-- TASK DETAILS --
Print exactly the line that contains "tax: 25% = 1310.25 -> 25% = 1762.00", then every following line through the end of the material; include nothing else and no pictures.

-- RECORDS --
=-=-=-=-=

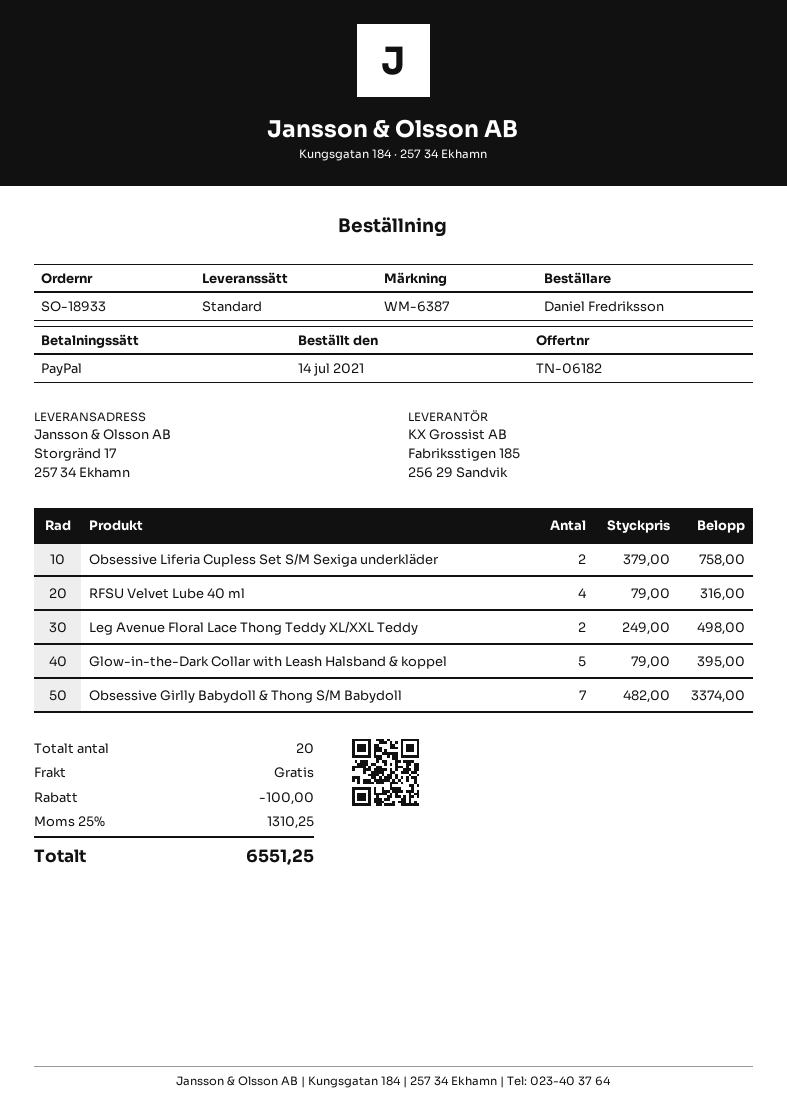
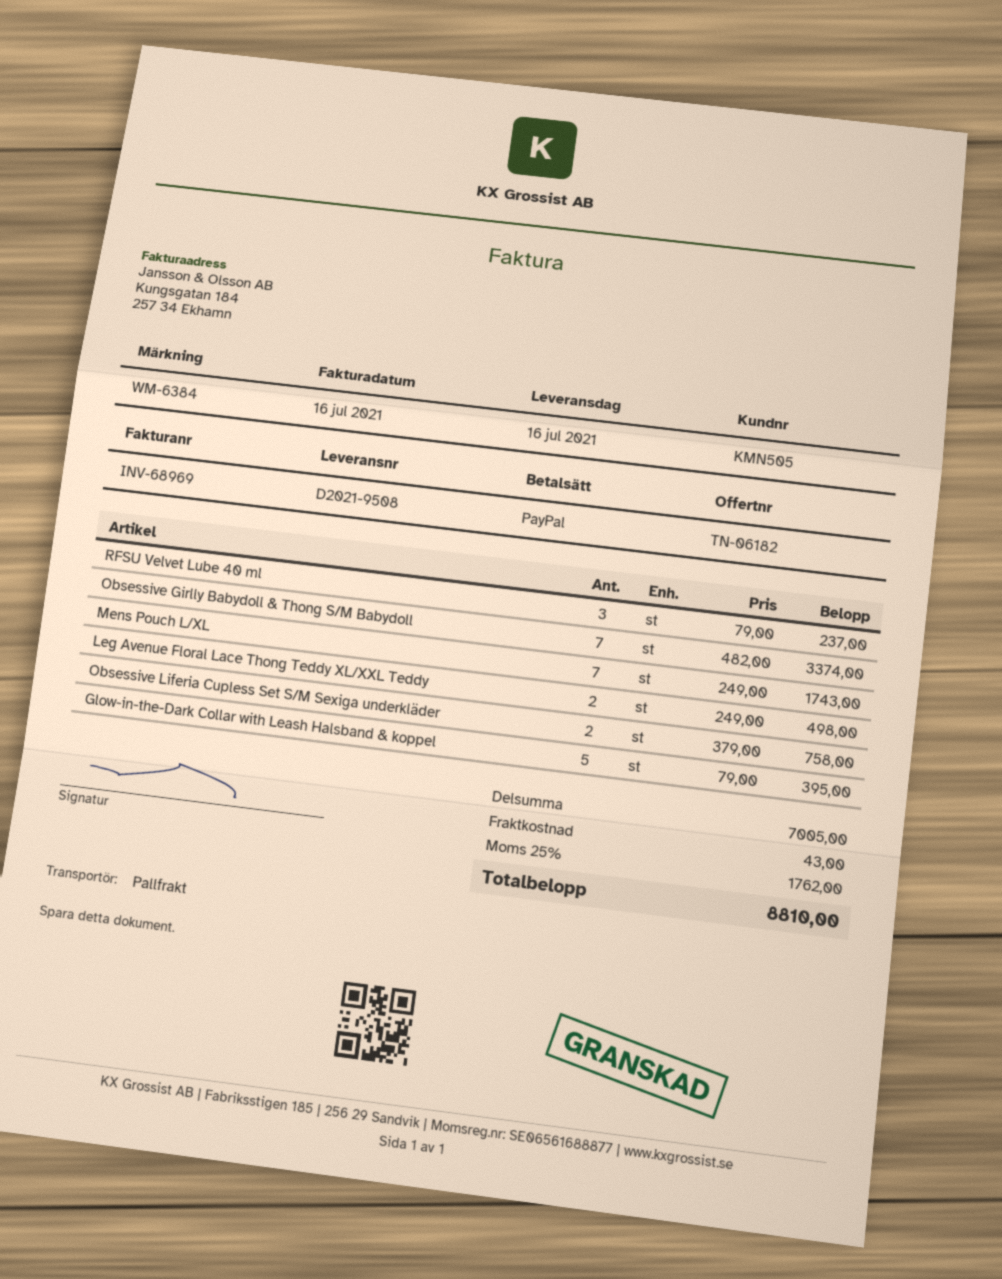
reference: WM-6387 -> WM-6384
shipping method: standard -> pallet freight
RFSU Velvet Lube 40 ml: 4 x 79.00 = 316.00 -> 3 x 79.00 = 237.00
Mens Pouch L/XL: none -> 7 x 249.00 = 1743.00
discount: 100.00 -> none
shipping: 0.00 -> 43.00
tax: 25% = 1310.25 -> 25% = 1762.00
total: 6551.25 -> 8810.00

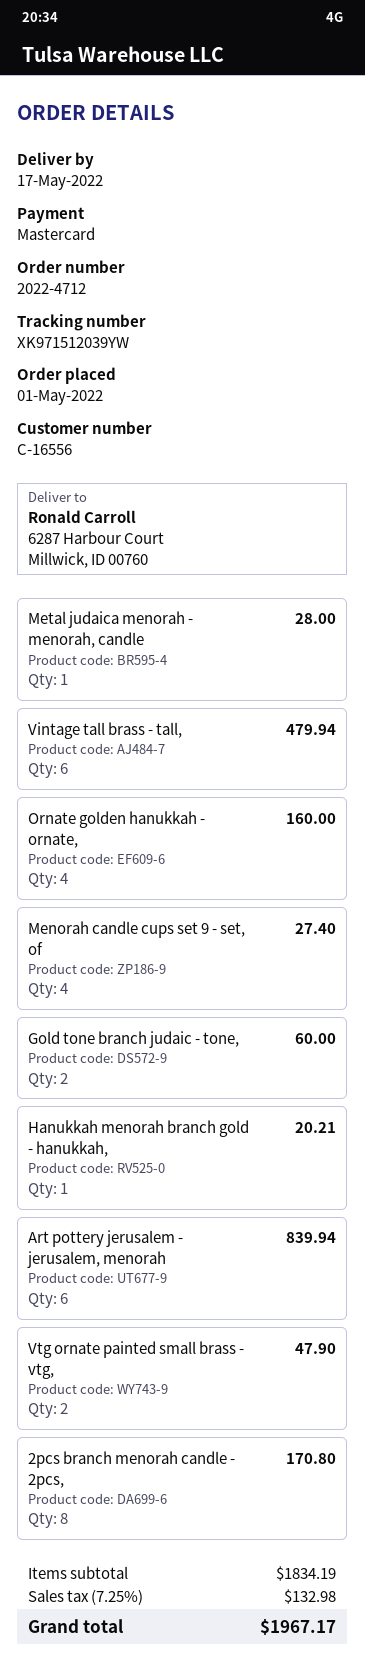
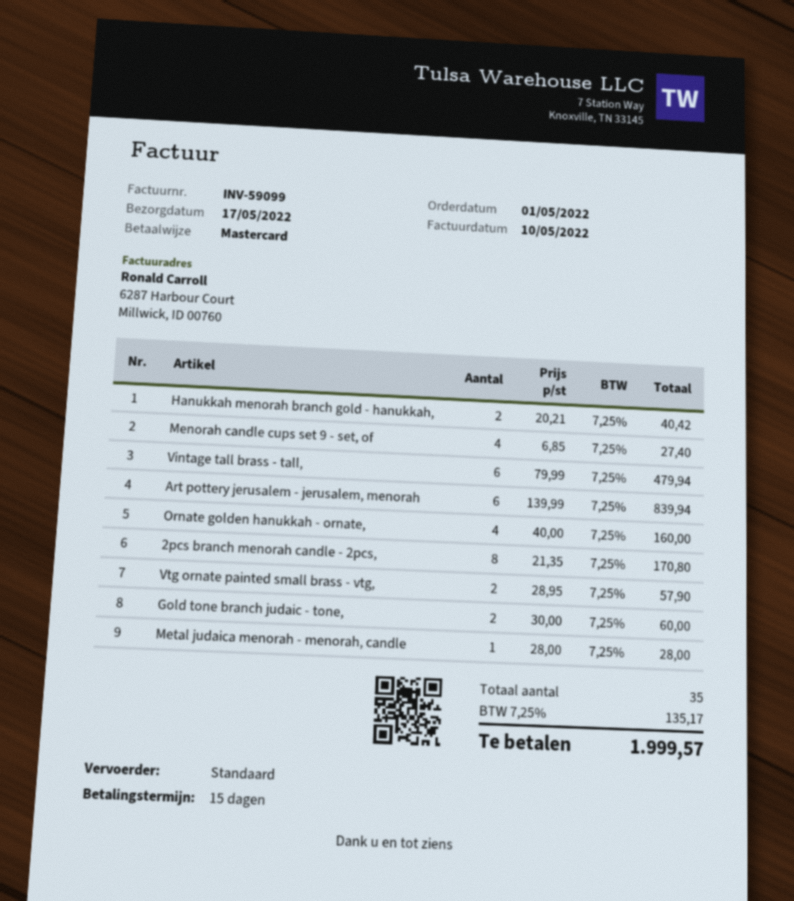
Hanukkah menorah branch gold - hanukkah,: 1 for 20.21 -> 2 for 40.42
Vtg ornate painted small brass - vtg,: 2 for 47.90 -> 2 for 57.90
tax: 7.25% = 132.98 -> 7.25% = 135.17
total: 1967.17 -> 1999.57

=-=-=-=-=

-- RESPONSE --
tax: 25% = 1310.25 -> 25% = 1762.00
total: 6551.25 -> 8810.00

Hanukkah menorah branch gold - hanukkah,: 1 for 20.21 -> 2 for 40.42
Vtg ornate painted small brass - vtg,: 2 for 47.90 -> 2 for 57.90
tax: 7.25% = 132.98 -> 7.25% = 135.17
total: 1967.17 -> 1999.57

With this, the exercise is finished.